Everyone can tell a story or sell a product but becoming a modern-day marketer requires communicating a message in a compelling manner. I recently read the book Winning the Story Wars by marketing master, Jonah Sachs, who has been featured by dozens of media outlets ( CNN, New York Times and Fox News just to name a few) for being a pioneer in communicating, telling compelling stories and capturing audiences.
According to Sachs, there is a method to this marketing madness and it lies in one thing- communicating. Let’s face it; we now live in a “digitoral era” (an era that is more dominated by online/social communication and less of traditional media). To eliminate the chance of messages getting lost in the noise (other messages) around us, Sachs suggests we re-think the way we spread messages and reshape the media marketplace in a way that inspires people to think in a new way.
The first step as a communicator/marketer is to not fall into the old ways of communicating that simply don’t work anymore—and probably never will again. Here is Sachs suggestions for the five deadly sins of communicating which must be avoided to rule the world of communicating and tell compelling stories that will get your remembered:
Vanity: Ideas and messages won’t sell themselves by just talking about how great they are. Don’t let your love for your product or brands overshadow connecting with your audience.
The Sin of Authority: While we may think the facts speak for themselves, Sachs reassures us they don’t. The more facts that are used in our messages the less likely an emotional connection will be made with the audience- giving a false impression.

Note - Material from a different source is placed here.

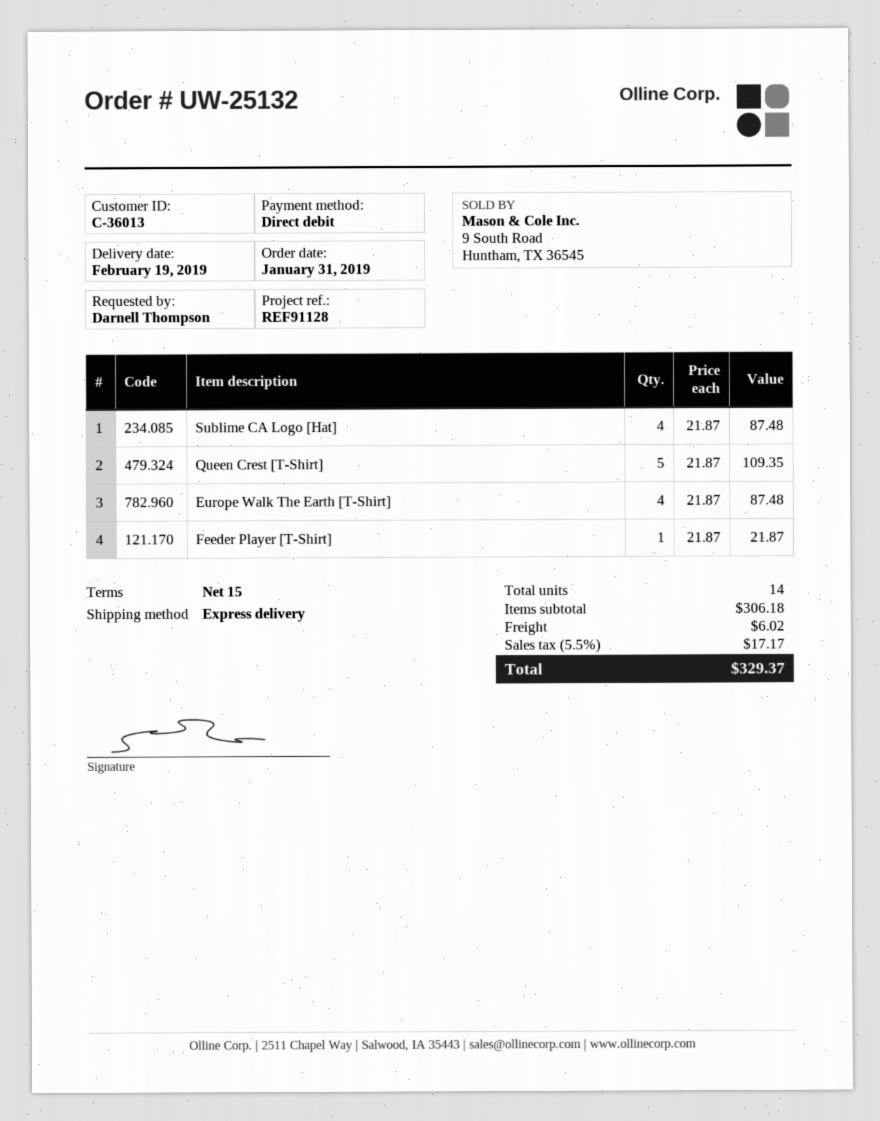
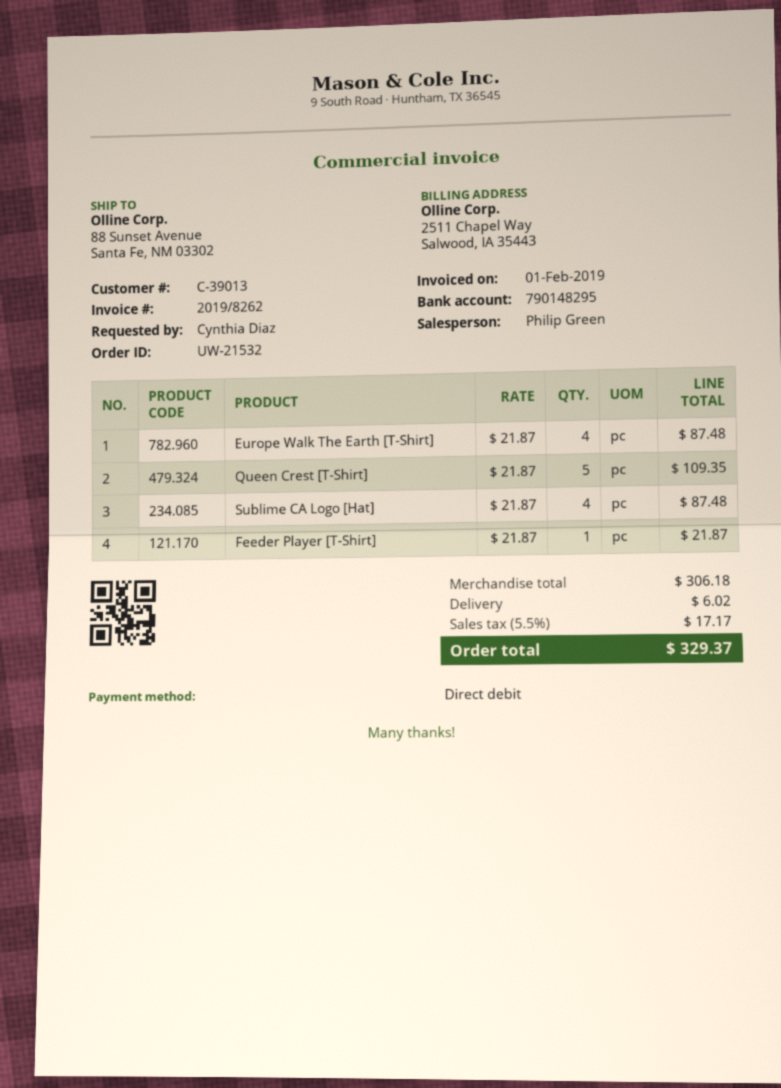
order number: UW-25132 -> UW-21532
customer number: C-36013 -> C-39013
ordered by: Darnell Thompson -> Cynthia Diaz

The Sin of Insincerity: You have heard it all before and I will say it again- don’t try to fit in, just be yourself. Your messages, products and brands, should address the masses not just one specific niche.
The Sin of Puffery: Heed warning to creating messages that issue commands or tell an audience what to do. The voice behind a message should be passionate and one that involves and considers the audience in the message.
The Sin of Gimmickry: While humor naturally brings people together and creates what communicators call a “shared identity”, it can be a risky way of communicating and marketing your brand/product. Don’t rely solely on how many viral hits you have, or what you think to be funny to communicate a message to the masses.
What are your thoughts on the 5 deadly sins? Are there any others that should be added?